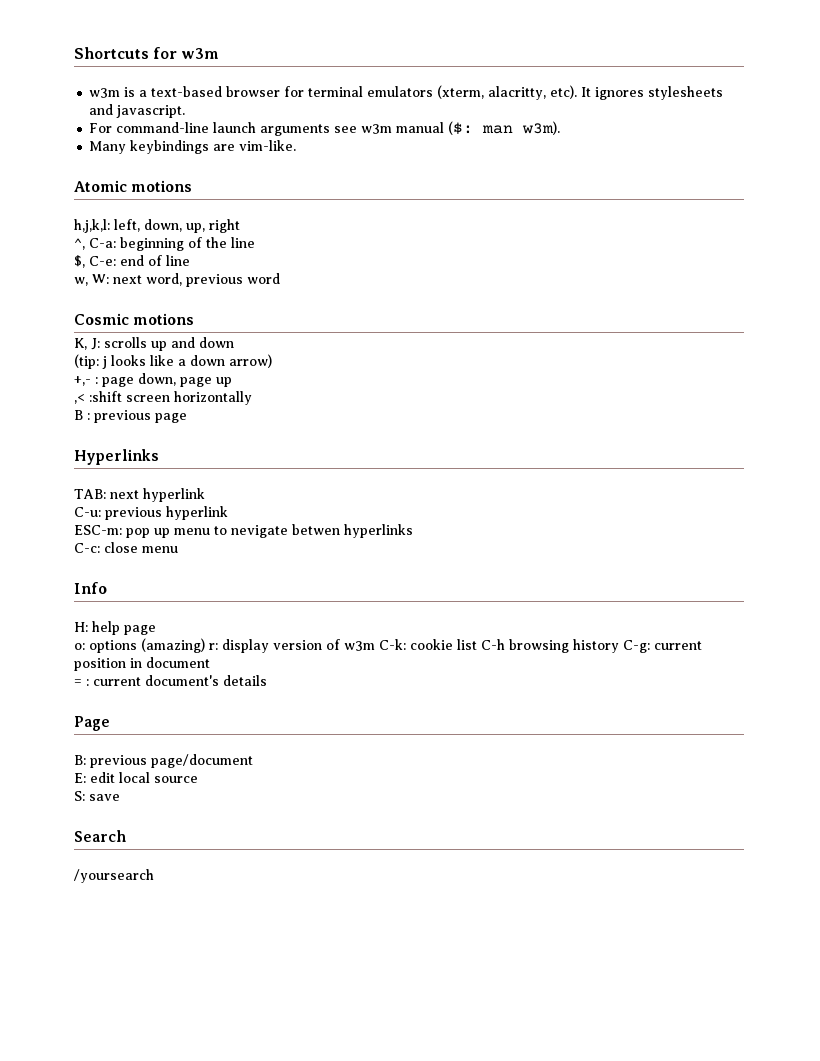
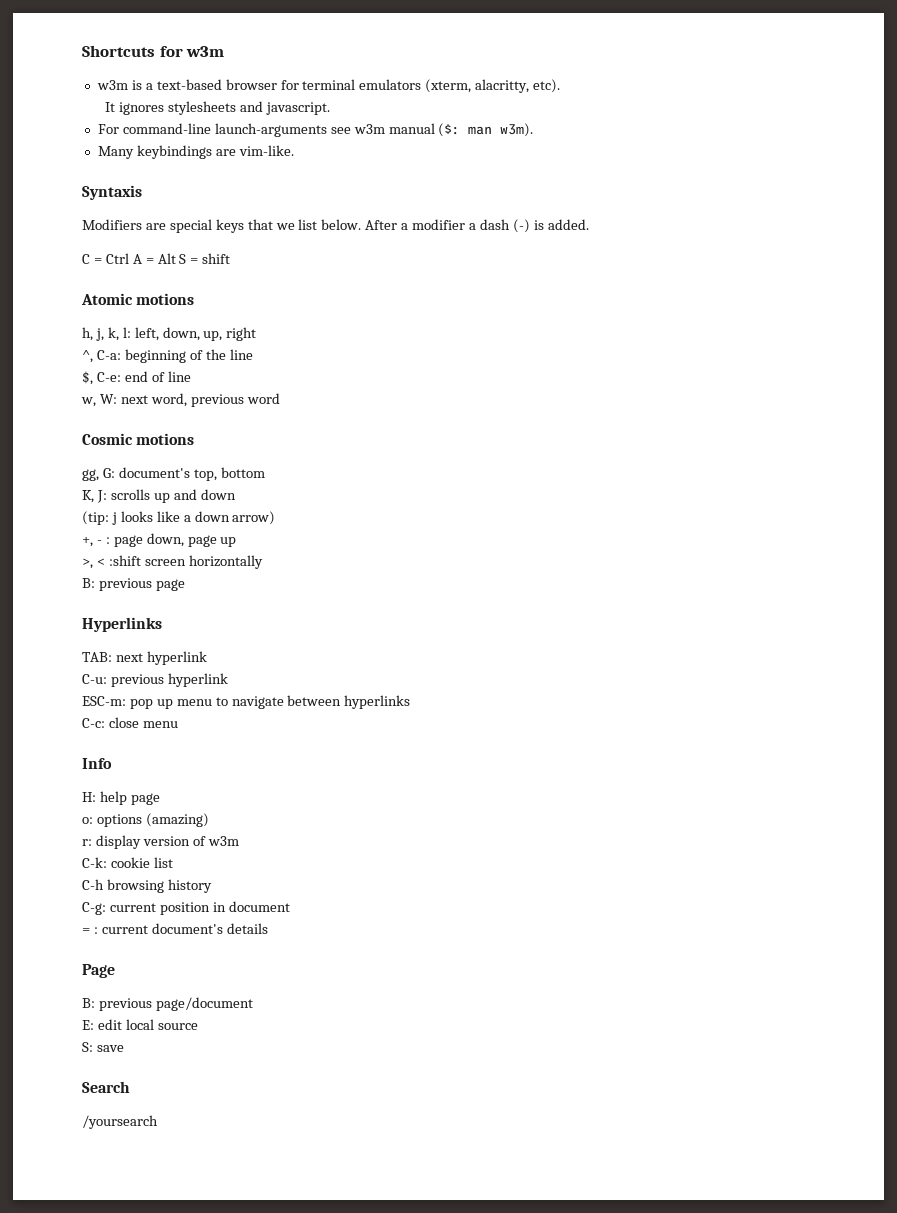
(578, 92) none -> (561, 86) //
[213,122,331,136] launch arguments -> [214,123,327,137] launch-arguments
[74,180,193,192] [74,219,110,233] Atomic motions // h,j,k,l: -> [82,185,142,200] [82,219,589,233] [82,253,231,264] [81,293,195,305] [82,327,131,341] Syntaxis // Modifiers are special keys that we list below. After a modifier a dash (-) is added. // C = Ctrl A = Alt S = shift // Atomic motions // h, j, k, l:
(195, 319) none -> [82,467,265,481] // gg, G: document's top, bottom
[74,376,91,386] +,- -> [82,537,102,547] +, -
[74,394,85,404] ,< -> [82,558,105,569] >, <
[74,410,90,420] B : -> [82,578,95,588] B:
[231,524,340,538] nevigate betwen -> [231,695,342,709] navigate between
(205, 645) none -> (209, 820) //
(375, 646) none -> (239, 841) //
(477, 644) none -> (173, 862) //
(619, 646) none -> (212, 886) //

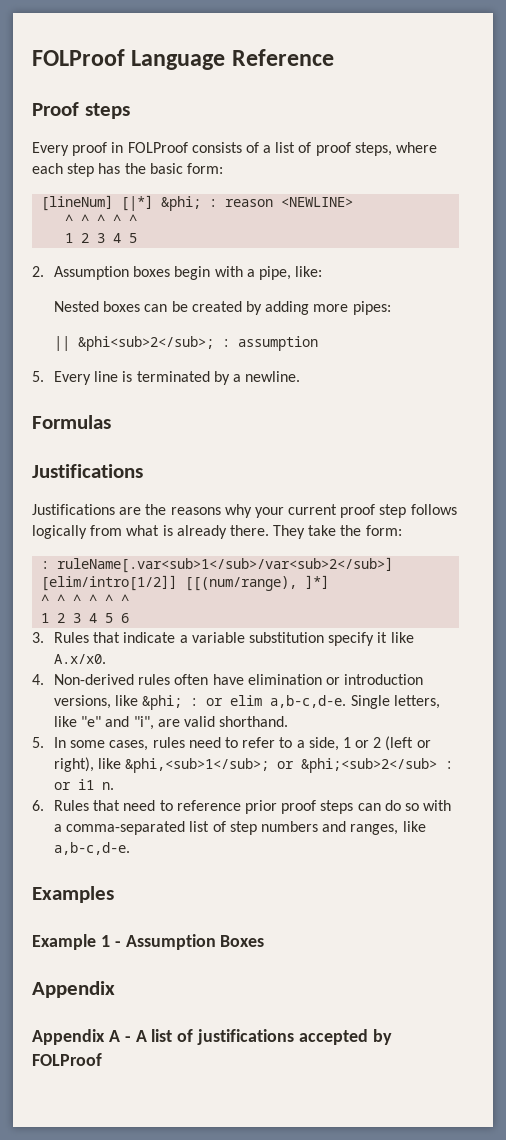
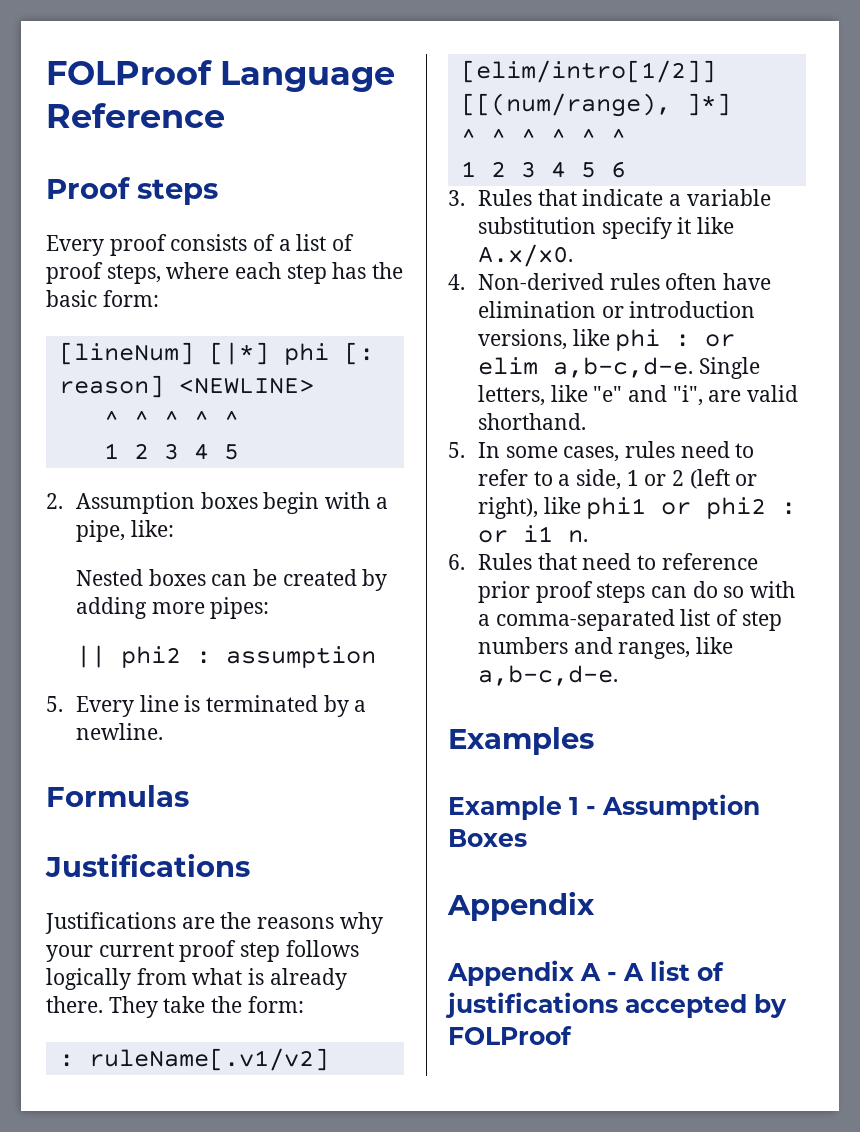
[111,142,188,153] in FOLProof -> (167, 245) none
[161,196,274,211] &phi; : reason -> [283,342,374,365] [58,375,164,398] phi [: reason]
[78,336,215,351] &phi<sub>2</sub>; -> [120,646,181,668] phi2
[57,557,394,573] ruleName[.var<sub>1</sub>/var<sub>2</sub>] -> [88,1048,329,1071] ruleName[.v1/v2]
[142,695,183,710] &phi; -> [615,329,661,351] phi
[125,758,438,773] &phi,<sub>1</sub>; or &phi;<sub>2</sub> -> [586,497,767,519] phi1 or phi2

·····

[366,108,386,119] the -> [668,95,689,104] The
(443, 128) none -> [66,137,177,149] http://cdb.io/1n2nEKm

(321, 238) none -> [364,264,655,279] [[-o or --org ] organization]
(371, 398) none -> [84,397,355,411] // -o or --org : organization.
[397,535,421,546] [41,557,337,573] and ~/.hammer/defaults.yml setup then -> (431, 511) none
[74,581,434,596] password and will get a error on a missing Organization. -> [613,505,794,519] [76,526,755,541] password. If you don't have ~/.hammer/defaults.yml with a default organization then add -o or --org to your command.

·····

→ **EXERCISE DESCRIPTION**:
Return each line among the entries that holds the word "defaults".

→ **EXERCISE RESULT**:
[397,535,421,546] [41,557,337,573] and ~/.hammer/defaults.yml setup then -> (431, 511) none
[74,581,434,596] password and will get a error on a missing Organization. -> [613,505,794,519] [76,526,755,541] password. If you don't have ~/.hammer/defaults.yml with a default organization then add -o or --org to your command.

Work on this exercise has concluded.